_YOUR GOAL:_ Will you extract the entries word for word? Images should not appear in the copy.
————————
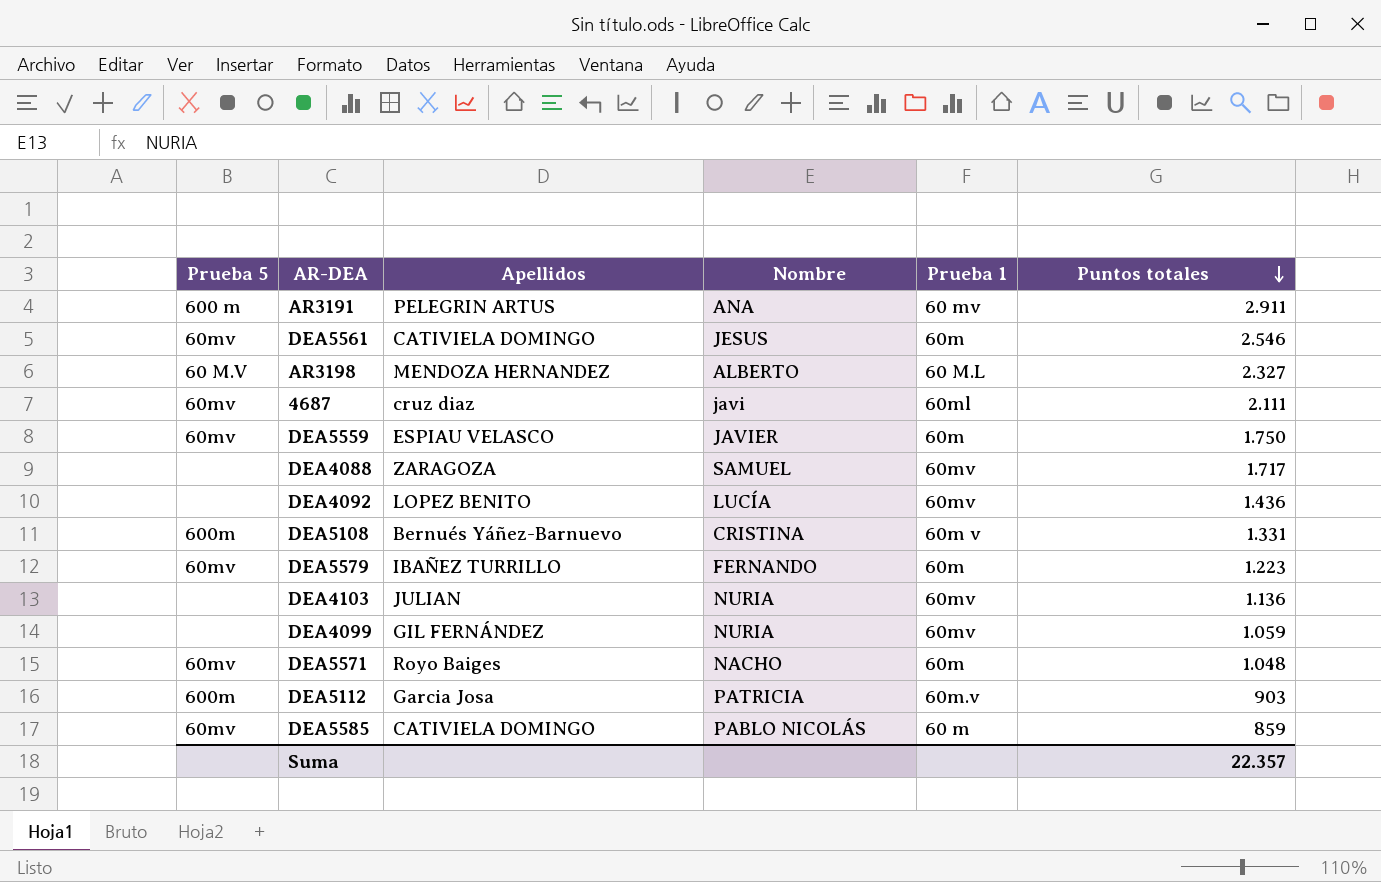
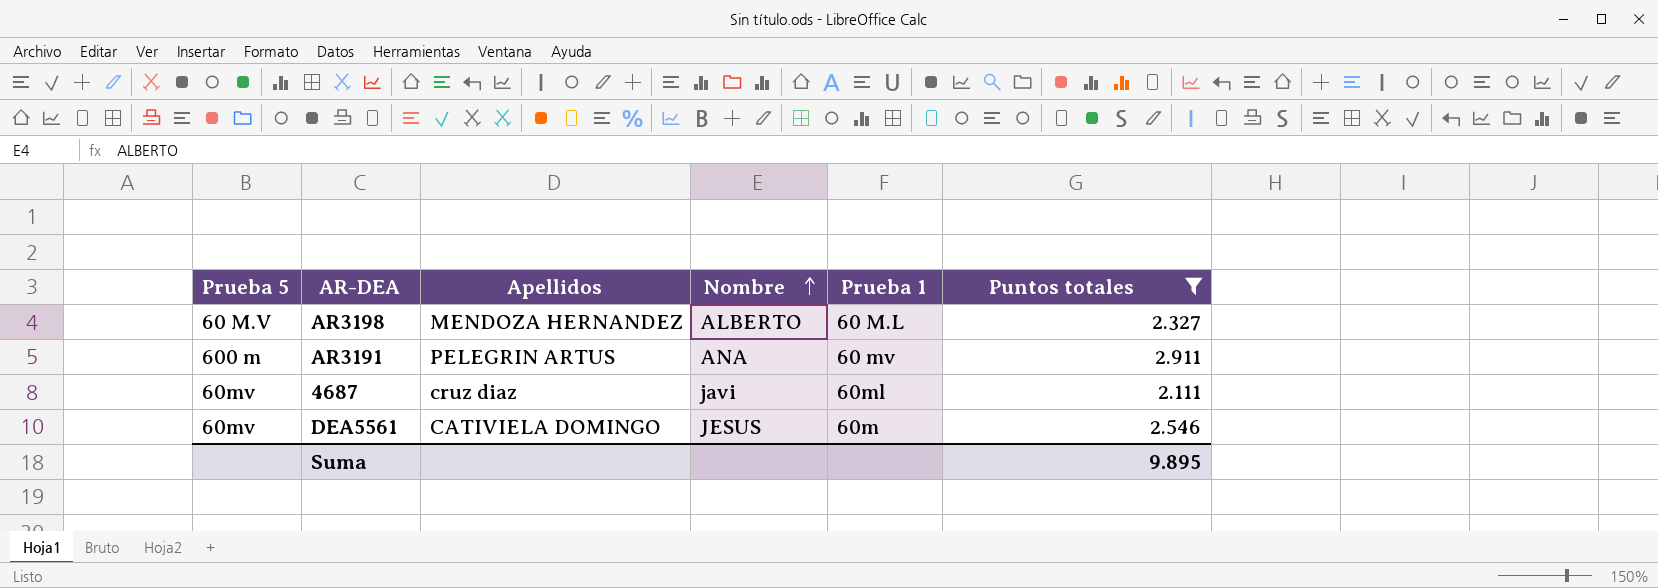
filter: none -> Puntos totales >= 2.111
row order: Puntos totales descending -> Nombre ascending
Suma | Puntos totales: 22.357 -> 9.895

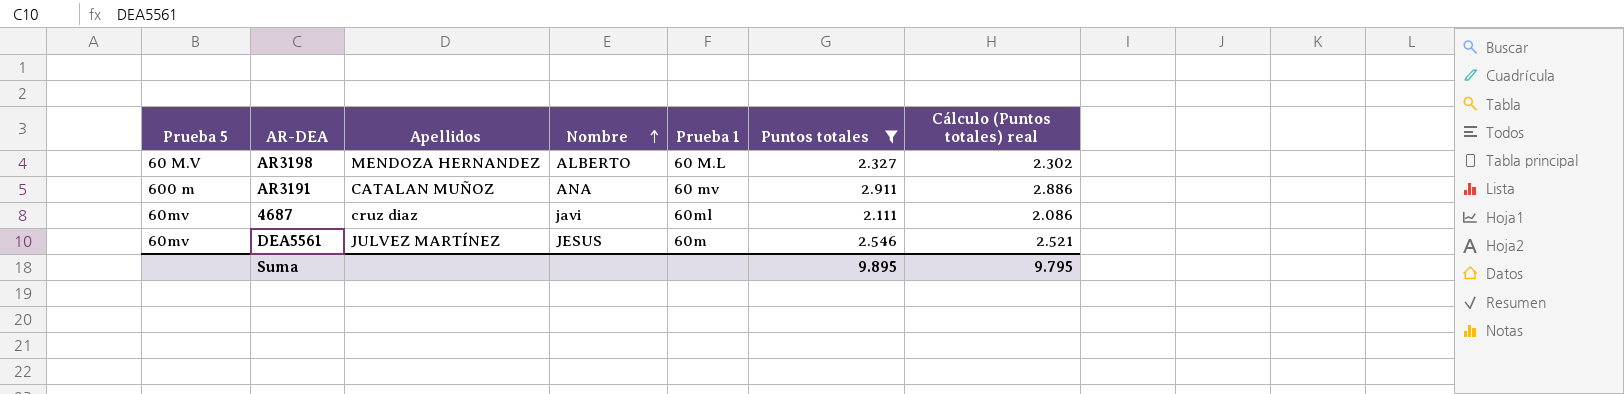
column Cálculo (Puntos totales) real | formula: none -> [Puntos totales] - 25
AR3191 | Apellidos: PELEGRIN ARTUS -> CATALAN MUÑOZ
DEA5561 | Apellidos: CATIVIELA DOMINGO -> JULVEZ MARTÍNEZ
————————
_SOLUTION FOR THIS TASK:_
filter: none -> Puntos totales >= 2.111
row order: Puntos totales descending -> Nombre ascending
Suma | Puntos totales: 22.357 -> 9.895

column Cálculo (Puntos totales) real | formula: none -> [Puntos totales] - 25
AR3191 | Apellidos: PELEGRIN ARTUS -> CATALAN MUÑOZ
DEA5561 | Apellidos: CATIVIELA DOMINGO -> JULVEZ MARTÍNEZ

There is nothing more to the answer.